お供物がたくさんある。左は私が描いてみた絵と玩具。

 この間に来たからといって、私は特に何かを感じるわけでもない。引き戸を取っ払った二間の座敷の反対側は、ハンガーに掛けられた半纏や宿泊客の不思議エピソードが記された日記帳やフォトアルバムが展示されていた。寄せられた話に目を通してみる。皆さん、やはり不思議な体験をされる方は少なくないようだ。そこで写真を一枚撮ってみる。

来てすぐに撮影。画面左に薄いオーブが写る。

 おや、と思った。薄っすらと、所謂、オーブが写る。私はこれまで、オーブというものを生まれてこの方、撮ったことがないのだ。急いで連写を試みた。

直前より濃く写ったオーブ。

 一枚前よりやや中央にオーブが移動している。しかもさらにはっきりと写った。

 ここで、オーブについての私の見解をはっきりさせておきたい。基本的に私は、写真に写るオーブと言われている球体に関しては、体感として八割方はただの埃だと思っている。何故、八割なのか問われれば、これまで撮影してきた感覚として、割合、そんなもんだろう、ぐらいの感覚としか言いようがないのは申し訳ないが、本当にそれぐらいに思っている。特に、暗い部屋でフラッシュを焚いて撮れば、目に見えない埃に光が反射して写ることはよくある。何でもかんでも霊体だとか騒ぐ必要はないと思う。しかしながら、稀に色が付いたオーブや明るい部屋で撮れた異様な大きさのそれが写ることもある。このような場合は、直ちに埃だと判断もできない。また、霊魂だと言うこともできない。何か不思議なものだなあと思う程度で良いだろう。重要なのは、「わからないことはわからないで良い。わからないことを、さもそうであるかのように断言することは無意味で、それは時にカルトになってしまう」ということだ。
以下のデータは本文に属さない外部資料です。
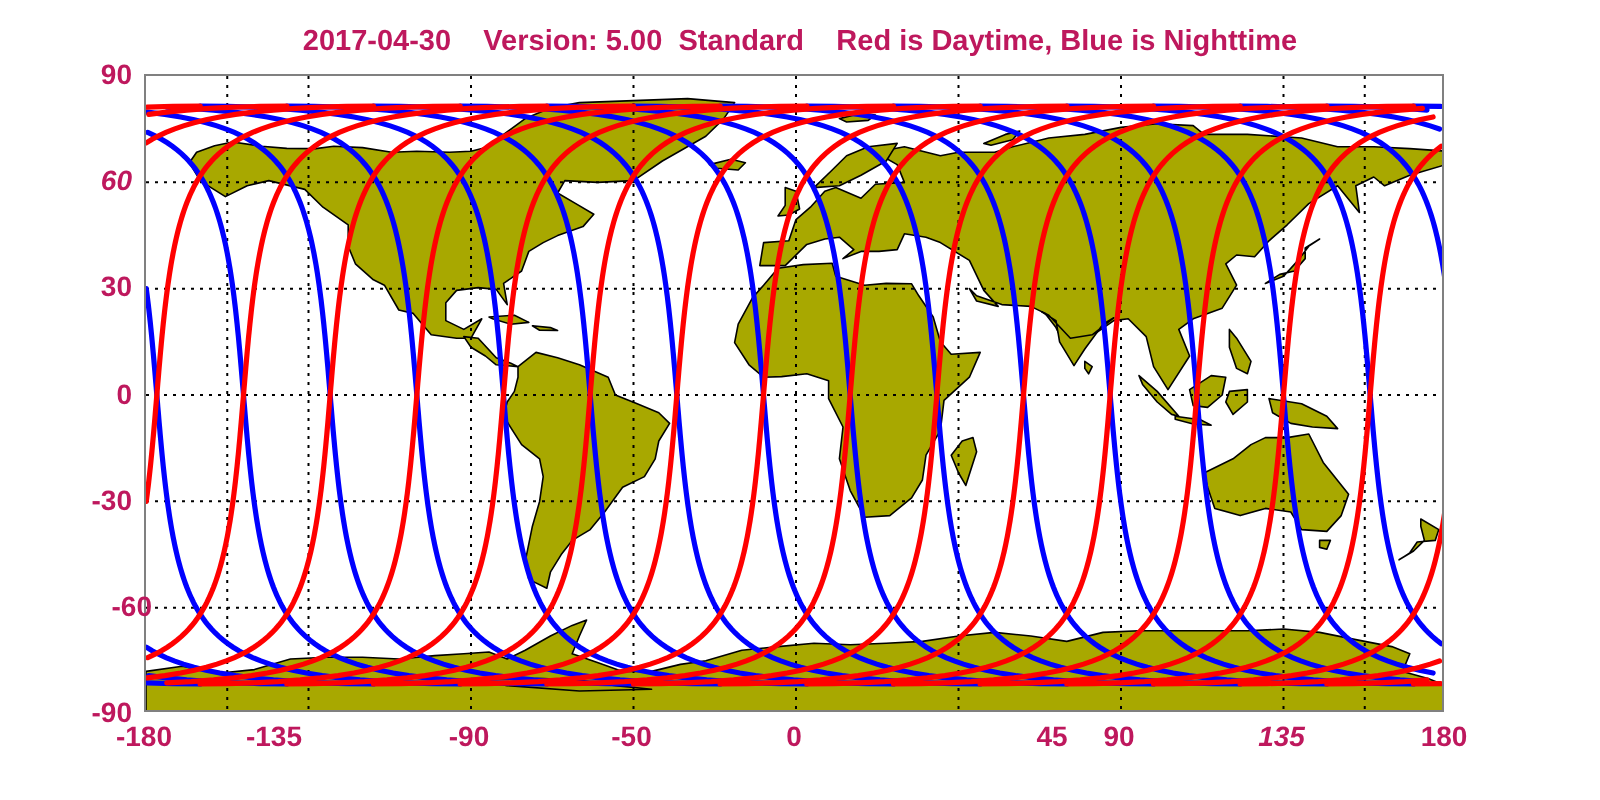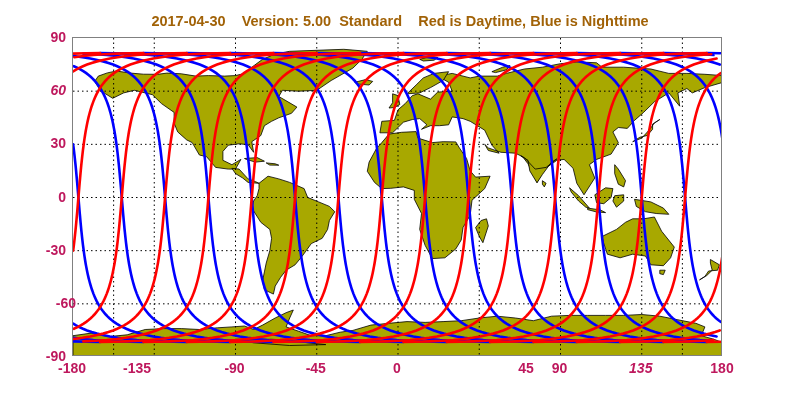--- a/index.html
+++ b/index.html
@@ -28,7 +28,7 @@
     font-family: "Liberation Sans", sans-serif;
     font-size: 14.5px;
     font-weight: bold;
-    color: #a16207;
+    color: #be185d;
     letter-spacing: 0px;
     white-space: pre;
   }

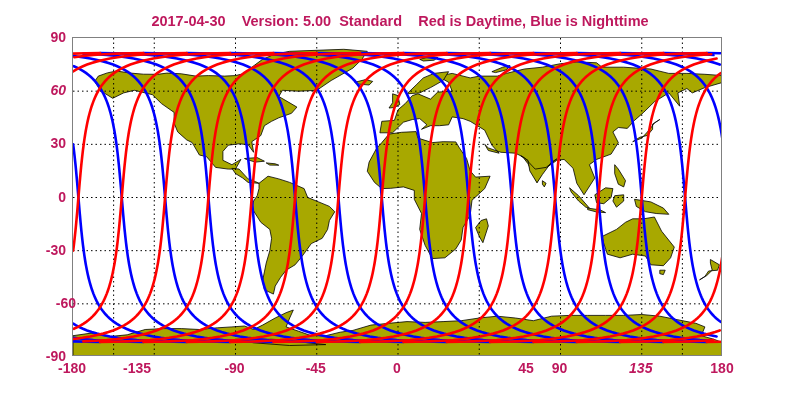--- a/index.html
+++ b/index.html
@@ -192,7 +192,7 @@
       <div class="axis-label xlabel" style="left: 72px; top: 360px;">-180</div>
       <div class="axis-label xlabel" style="left: 137px; top: 360px;">-135</div>
       <div class="axis-label xlabel" style="left: 234.5px; top: 360px;">-90</div>
-      <div class="axis-label xlabel" style="left: 315.75px; top: 360px;">-45</div>
+      <div class="axis-label xlabel" style="left: 315.75px; top: 360px;">-50</div>
       <div class="axis-label xlabel" style="left: 397px; top: 360px;">0</div>
       <div class="axis-label xlabel" style="left: 478px; top: 360px; margin-left: 48px;">45</div>
       <div class="axis-label xlabel" style="left: 559.5px; top: 360px;">90</div>

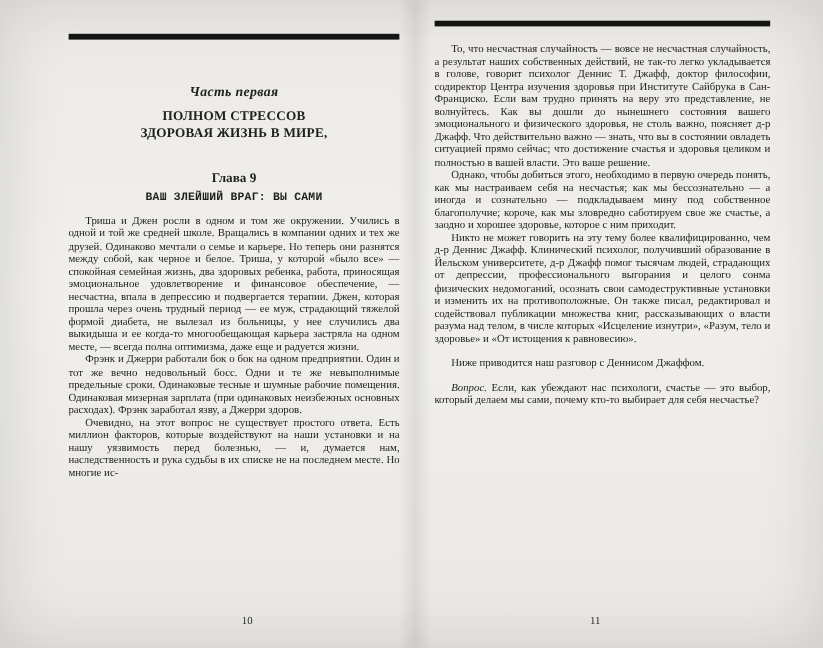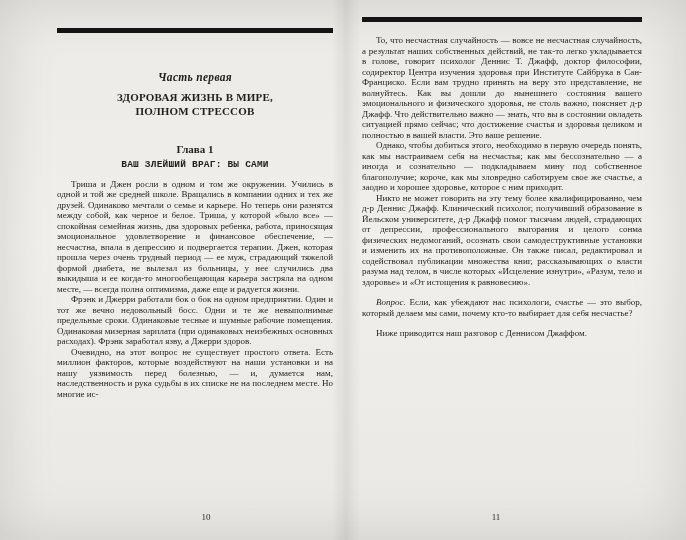--- a/index.html
+++ b/index.html
@@ -90,8 +90,8 @@
   <div class="top-bar"></div>
   <div class="part-title">Часть первая</div>
   <div class="part-heading">
+    <div>ПОЛНОМ СТРЕССОВ</div>
     <div>ЗДОРОВАЯ ЖИЗНЬ В МИРЕ,</div>
-    <div>ПОЛНОМ СТРЕССОВ</div>
   </div>
   <div class="chapter-number">Глава 1</div>
   <div class="chapter-title">ВАШ ЗЛЕЙШИЙ ВРАГ: ВЫ САМИ</div>

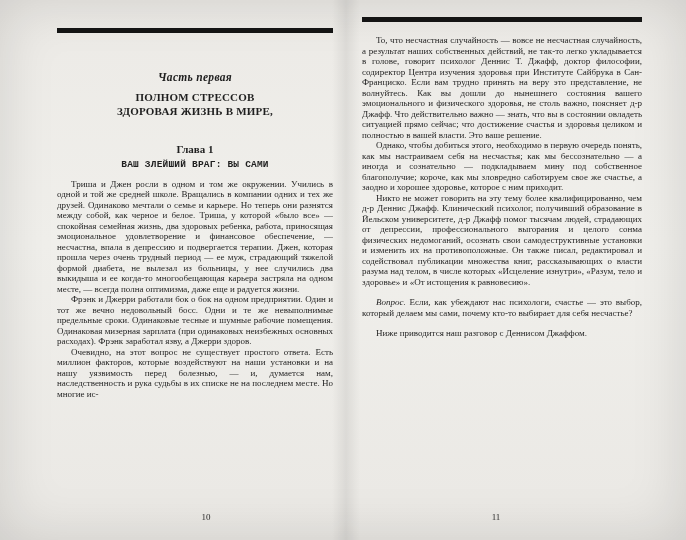--- a/index.html
+++ b/index.html
@@ -93,7 +93,7 @@
     <div>ПОЛНОМ СТРЕССОВ</div>
     <div>ЗДОРОВАЯ ЖИЗНЬ В МИРЕ,</div>
   </div>
-  <div class="chapter-number">Глава 1</div>
+  <div class="chapter-number">Глава 9</div>
   <div class="chapter-title">ВАШ ЗЛЕЙШИЙ ВРАГ: ВЫ САМИ</div>
   <div class="body-text">
     <p>Триша и Джен росли в одном и том же окружении. Учились в одной и той же средней школе. Вращались в компании одних и тех же друзей. Одинаково мечтали о семье и карьере. Но теперь они разнятся между собой, как черное и белое. Триша, у которой «было все» — спокойная семейная жизнь, два здоровых ребенка, работа, приносящая эмоциональное удовлетворение и финансовое обеспечение, — несчастна, впала в депрессию и подвергается терапии. Джен, которая прошла через очень трудный период — ее муж, страдающий тяжелой формой диабета, не вылезал из больницы, у нее случились два выкидыша и ее когда-то многообещающая карьера застряла на одном месте, — всегда полна оптимизма, даже еще и радуется жизни.</p>

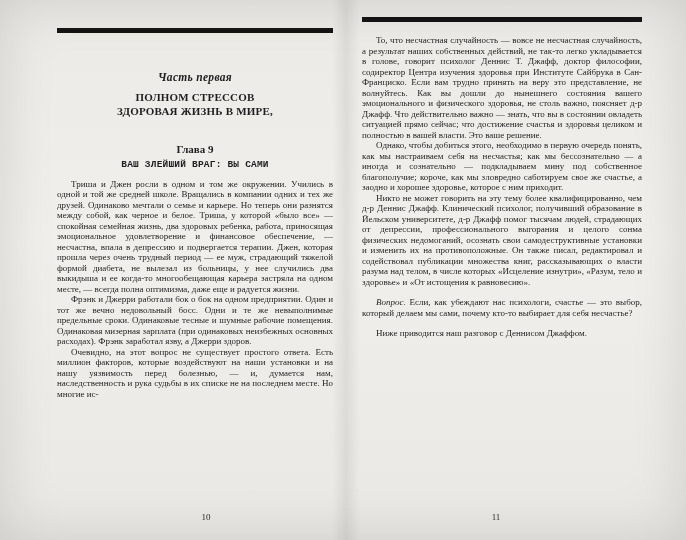--- a/index.html
+++ b/index.html
@@ -108,8 +108,8 @@
     <p>То, что несчастная случайность — вовсе не несчастная случайность, а результат наших собственных действий, не так-то легко укладывается в голове, говорит психолог Деннис Т. Джафф, доктор философии, содиректор Центра изучения здоровья при Институте Сайбрука в Сан-Франциско. Если вам трудно принять на веру это представление, не волнуйтесь. Как вы дошли до нынешнего состояния вашего эмоционального и физического здоровья, не столь важно, поясняет д-р Джафф. Что действительно важно — знать, что вы в состоянии овладеть ситуацией прямо сейчас; что достижение счастья и здоровья целиком и полностью в вашей власти. Это ваше решение.</p>
     <p>Однако, чтобы добиться этого, необходимо в первую очередь понять, как мы настраиваем себя на несчастья; как мы бессознательно — а иногда и сознательно — подкладываем мину под собственное благополучие; короче, как мы зловредно саботируем свое же счастье, а заодно и хорошее здоровье, которое с ним приходит.</p>
     <p>Никто не может говорить на эту тему более квалифицированно, чем д-р Деннис Джафф. Клинический психолог, получивший образование в Йельском университете, д-р Джафф помог тысячам людей, страдающих от депрессии, профессионального выгорания и целого сонма физических недомоганий, осознать свои самодеструктивные установки и изменить их на противоположные. Он также писал, редактировал и содействовал публикации множества книг, рассказывающих о власти разума над телом, в числе которых «Исцеление изнутри», «Разум, тело и здоровье» и «От истощения к равновесию».</p>
+    <p class="spaced">Ниже приводится наш разговор с Деннисом Джаффом.</p>
     <p class="spaced"><span class="q-label">Вопрос.</span> <span>Если, как убеждают нас психологи, счастье — это выбор, который делаем мы сами, почему кто-то выбирает для себя несчастье?</span></p>
-    <p class="spaced">Ниже приводится наш разговор с Деннисом Джаффом.</p>
   </div>
 </div>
このあたりの問題意識については、「第一回 オカルトとカルトの違い」で詳述したので、是非、読んで頂きたい。

 そこで、もう一枚、撮影してみた。

同じ状況で同じ角度から撮ってみた。オーブは写らず。

 同じ状況で連写したにも関わらず、僅かな時間差でオーブが写らないこともある。正体不明だが、人生で初めての体験であり、自宅とは違ってやはり不思議な空間なのかもしれない、ぐらいには思った。